Speaking of stupid shit, I've got a heaping pile of it for your ass:
Tyraism of the Week No. 1 - "(In a brash tone that's only slightly more ear-splitting than it is condescending) Hi everybody! I'm Tyra!
Ni hau! Tyra! Ni hau! Today we are warriors!!!!
Great. Now they all think that when Americans get constipated, they make stabbing motions in the air and talk like elderly kindergarten teachers. Thanks for altering China's perception of our dysfunctional bowels, Tyra. Thanks a whole fucking lot.
Tyraism of the Week No. 2 - Regarding Jenah's pain coming from her hyperextended leg: "Yeah! Always put it down before it kills." See, I was hoping that Jenah would put it down after. Raincheck!
"I look pictures of you and I felt they were absolutely beautiful. But when you left the set, I didn't remember the shoot. And after I finished all the girls, whether it was a positive or negative experience I might have had, I didn't remember who you were."
Why the hell is Tyra's faulty memory Jenah's problem? And anyway: orlly? Tyra didn't remember who Jenah was? I find that hard to believe as what she's saying now indicates that she remembers that Jenah was the girl who said she was, "just working on myself. Getting to know myself. I really want to get to know myself by the end of this. I wanna know me." If she had forgotten who Jenah was, she couldn't possibly have remembered to throw that back in her face.
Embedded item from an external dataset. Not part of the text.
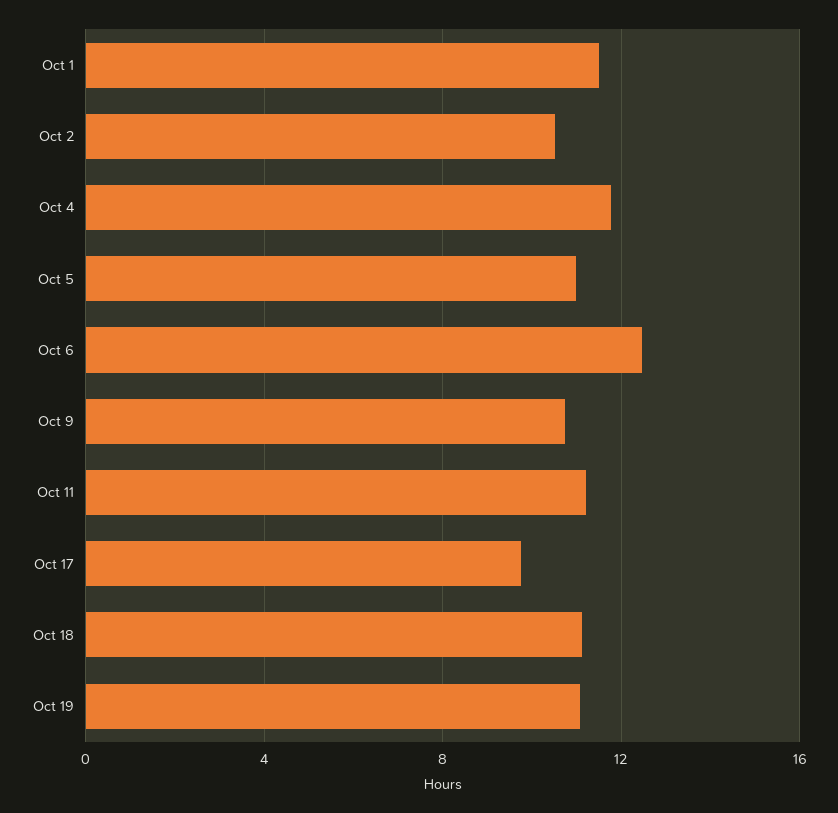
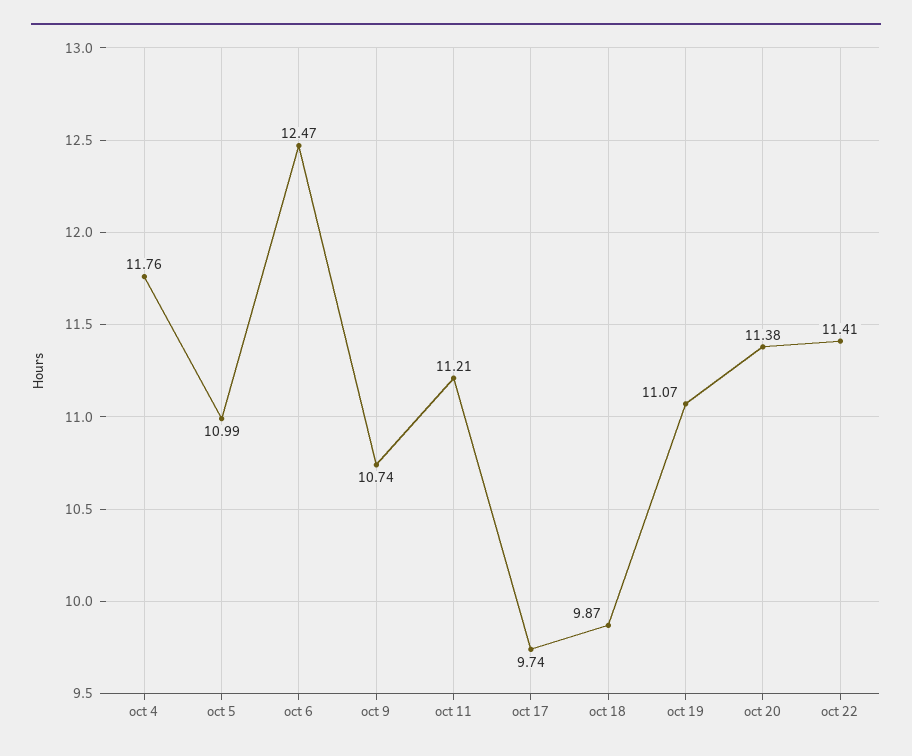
Oct 1: 11.5 -> none
Oct 2: 10.5 -> none
Oct 18: 11 -> 9.87
oct 20: none -> 11.38
oct 22: none -> 11.41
Oh and Jenah, allow me to introduce you to Jenah. I think you'll find her to be extremely repetitive.
Tyraism of the Week No. 4 - "This is making you stronger. This is the best experience of your life, whether you win or not." Jesus, way to make me more depressed than I've ever been in the history of America's. Next. Top. Model.,
Debbie Downer Tyra Travesty.
"Remember I said, 'Modeling from the tippy-tippy-tippies?' Remember we talked about that on set? That's what you have to remember."
Well, who could forget "tippy-tippy-tippies?" Especially now that Tyra has introduced an international symbol for it and everything!
I prefer modeling from the titty-titty-titties, but even still, I never will forget this.
Tyraism of the Week No. 6 - "Jenah reminds me of the girls that when I was modeling in Paris and living there for a couple (laughs to signal how fabulous her life is) years. We would all be homesick, but there would be one or two or three or four that would cry and break down and a week later, I'd be like, 'Wait. Where's my friend...
...Becky? Where'd she go?' 'Girl, she went home. She couldn't handle it.'"
Oh yeah, you were such good friends with "Becky" that you had to hear about her departure from an outside source. Maybe if knew how to treat a friend, she would have told you herself. Think about that next time you feel the need to put someone in quotes.
1. I just wanna give a final tribute to a girl whose arbitrary nastiness throughout the competition spoke to me so profoundly:
Good old Biyanka! Rotten to the core, don't even think for a second that it was good sportsmanship that led her to remark upon losing the competition, "I'm kinda happy that, you know, it wasn't just given to me, 'cause now I can work for something. I'ma appreciate it more when I get it." You know she was just salty and trying to save face, even though said face is inevitably scrunched up, anyway.
Bianca said some awesome things this episode: "It was pissin' me off, 'cause Saleisha put her bun in front of my face, and I could really kill her." It's funny 'cause it's true.
Well, at least the potential to kill part is true.
"Shut up! Gosh! Blonde chicks!" Awww, they get on my nerves, too!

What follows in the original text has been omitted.